**Work item**: Find and copy each line of the data that includes "code".

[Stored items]
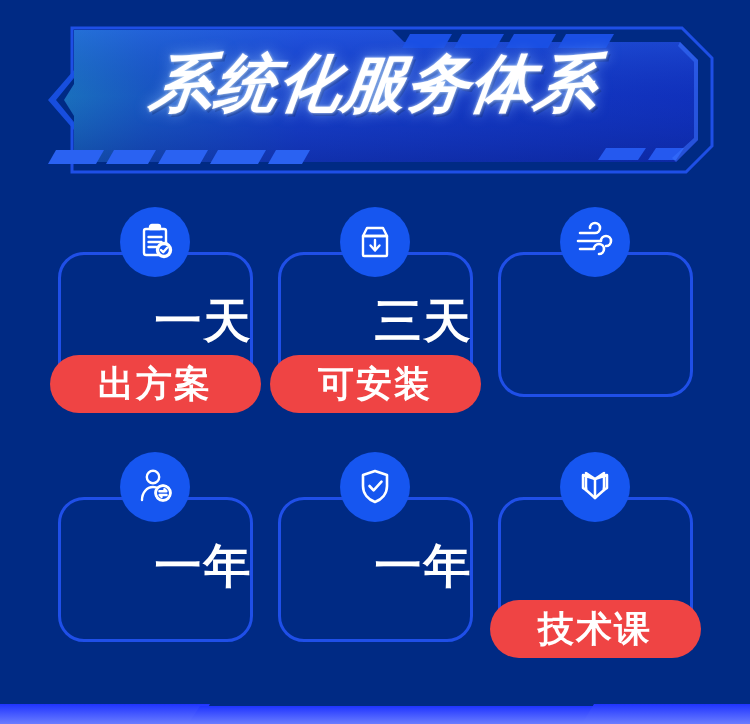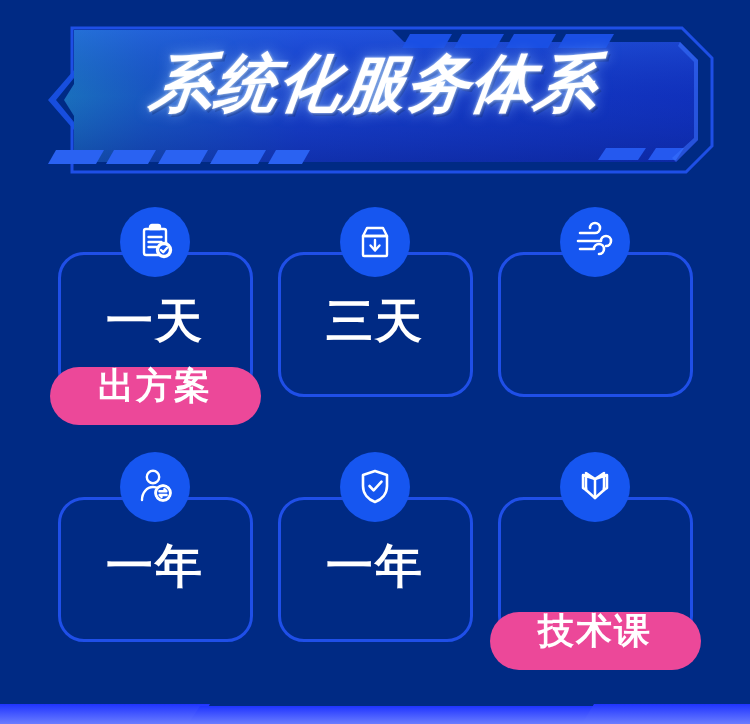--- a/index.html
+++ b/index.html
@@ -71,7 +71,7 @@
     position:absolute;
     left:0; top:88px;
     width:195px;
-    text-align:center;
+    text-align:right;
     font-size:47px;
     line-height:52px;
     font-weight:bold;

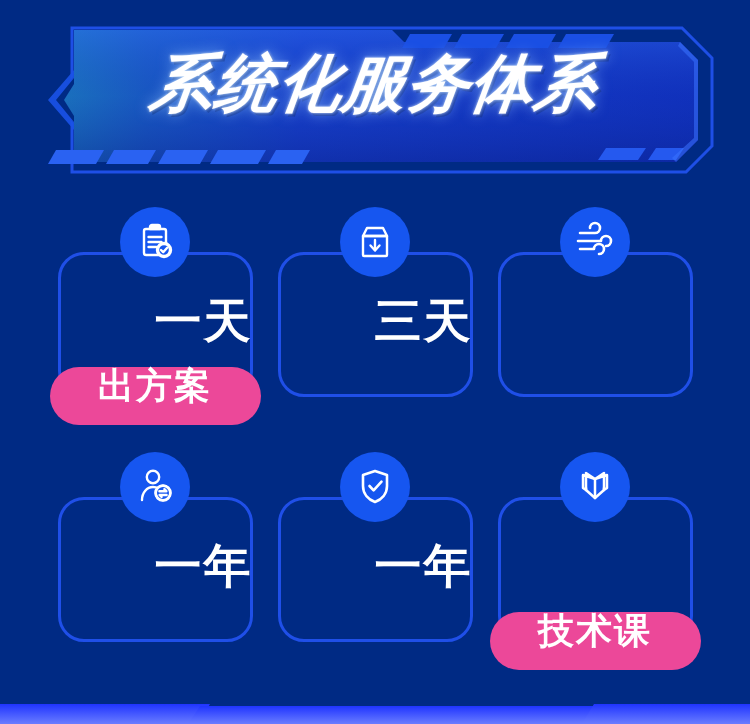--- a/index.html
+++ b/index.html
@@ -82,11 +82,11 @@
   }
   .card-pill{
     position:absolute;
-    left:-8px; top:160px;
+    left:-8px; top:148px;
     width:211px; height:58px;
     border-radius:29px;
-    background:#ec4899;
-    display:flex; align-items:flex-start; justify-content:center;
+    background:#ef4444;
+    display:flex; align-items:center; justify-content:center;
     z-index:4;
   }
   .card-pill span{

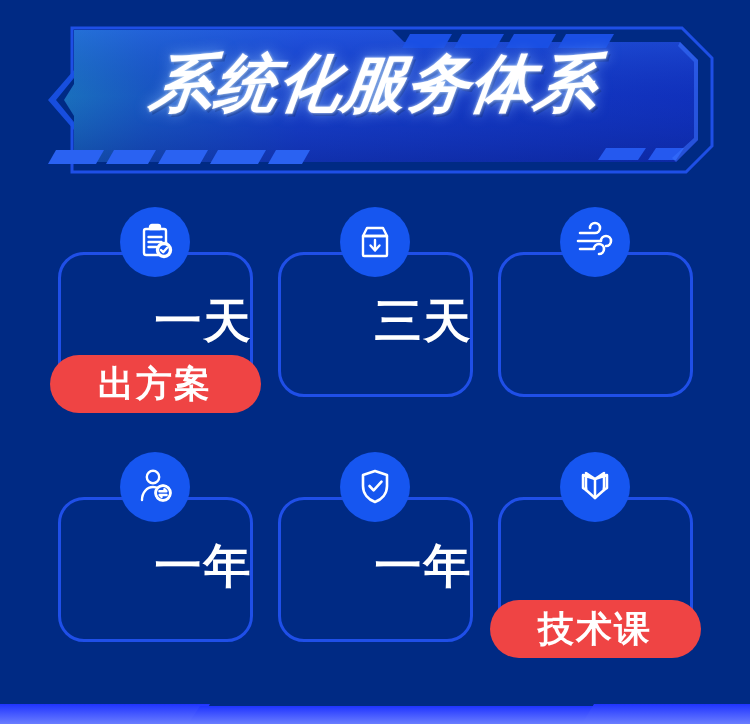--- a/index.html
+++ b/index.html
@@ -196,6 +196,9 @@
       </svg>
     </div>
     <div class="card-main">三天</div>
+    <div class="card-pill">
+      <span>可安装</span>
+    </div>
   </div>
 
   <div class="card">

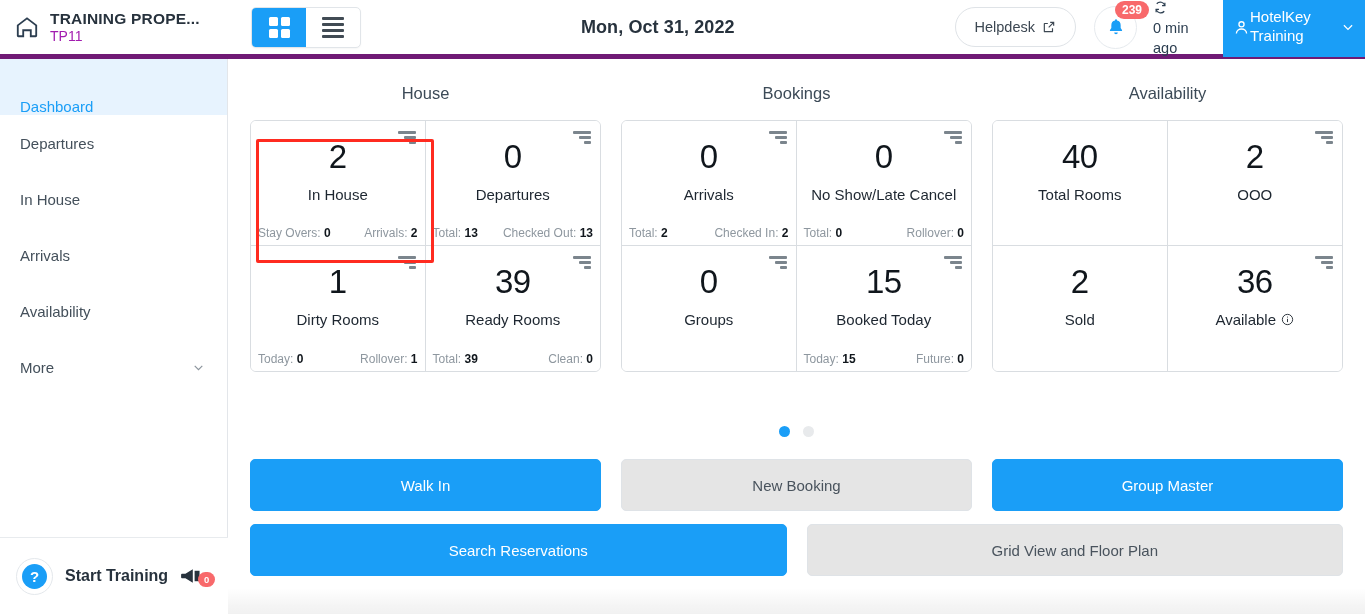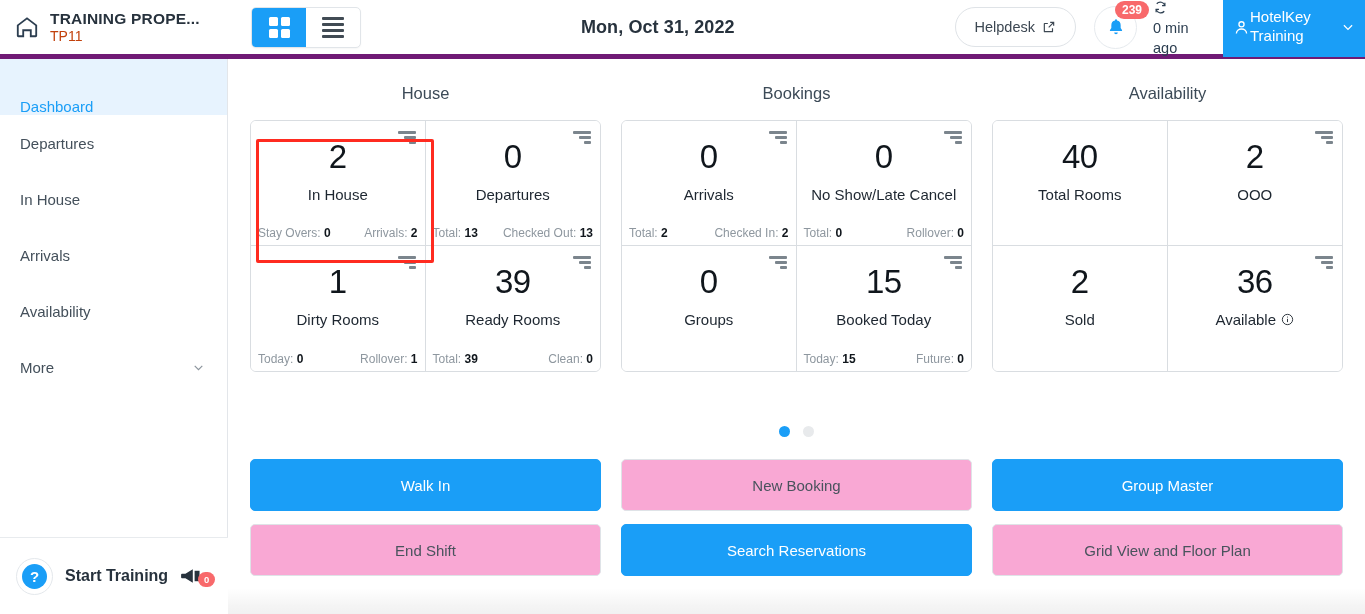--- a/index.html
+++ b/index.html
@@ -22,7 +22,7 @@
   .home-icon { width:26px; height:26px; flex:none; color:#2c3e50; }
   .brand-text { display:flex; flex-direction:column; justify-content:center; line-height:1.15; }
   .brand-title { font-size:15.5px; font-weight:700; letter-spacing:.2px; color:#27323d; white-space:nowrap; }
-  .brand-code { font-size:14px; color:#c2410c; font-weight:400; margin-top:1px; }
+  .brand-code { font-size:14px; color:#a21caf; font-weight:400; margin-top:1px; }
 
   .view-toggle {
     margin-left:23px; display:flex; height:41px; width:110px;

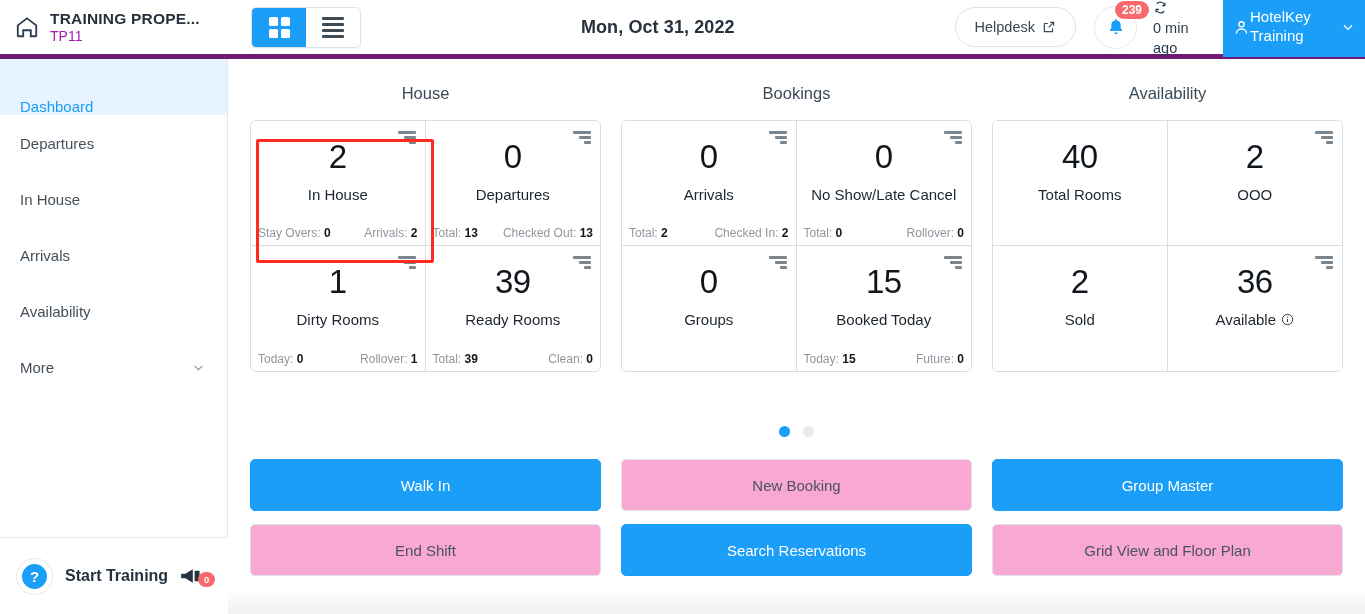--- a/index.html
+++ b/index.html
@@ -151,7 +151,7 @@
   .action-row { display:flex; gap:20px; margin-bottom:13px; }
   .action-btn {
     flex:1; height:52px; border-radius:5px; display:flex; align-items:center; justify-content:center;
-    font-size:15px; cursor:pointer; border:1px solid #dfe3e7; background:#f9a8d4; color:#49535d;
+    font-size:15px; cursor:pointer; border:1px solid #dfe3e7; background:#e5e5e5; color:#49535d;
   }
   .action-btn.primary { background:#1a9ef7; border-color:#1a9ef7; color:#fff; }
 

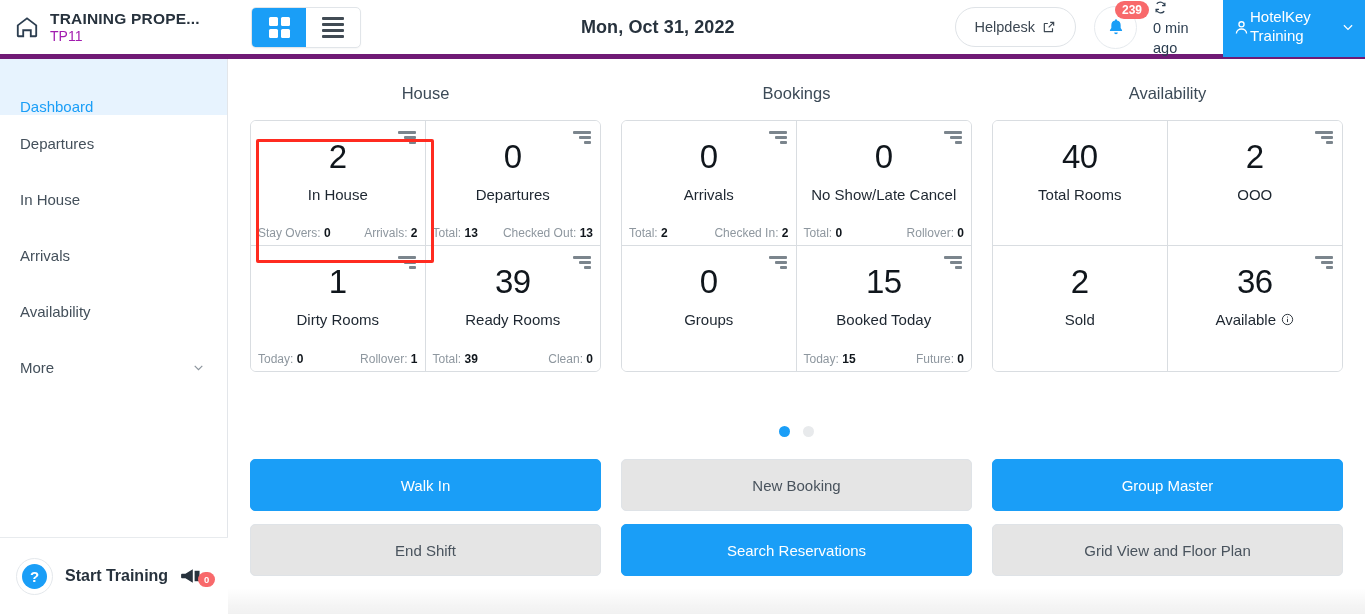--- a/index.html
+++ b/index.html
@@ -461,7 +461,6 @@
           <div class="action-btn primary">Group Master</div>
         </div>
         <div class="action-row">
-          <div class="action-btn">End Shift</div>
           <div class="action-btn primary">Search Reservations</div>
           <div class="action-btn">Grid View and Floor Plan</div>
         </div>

**Solution**:
-  .brand-code { font-size:14px; color:#c2410c; font-weight:400; margin-top:1px; }
+  .brand-code { font-size:14px; color:#a21caf; font-weight:400; margin-top:1px; }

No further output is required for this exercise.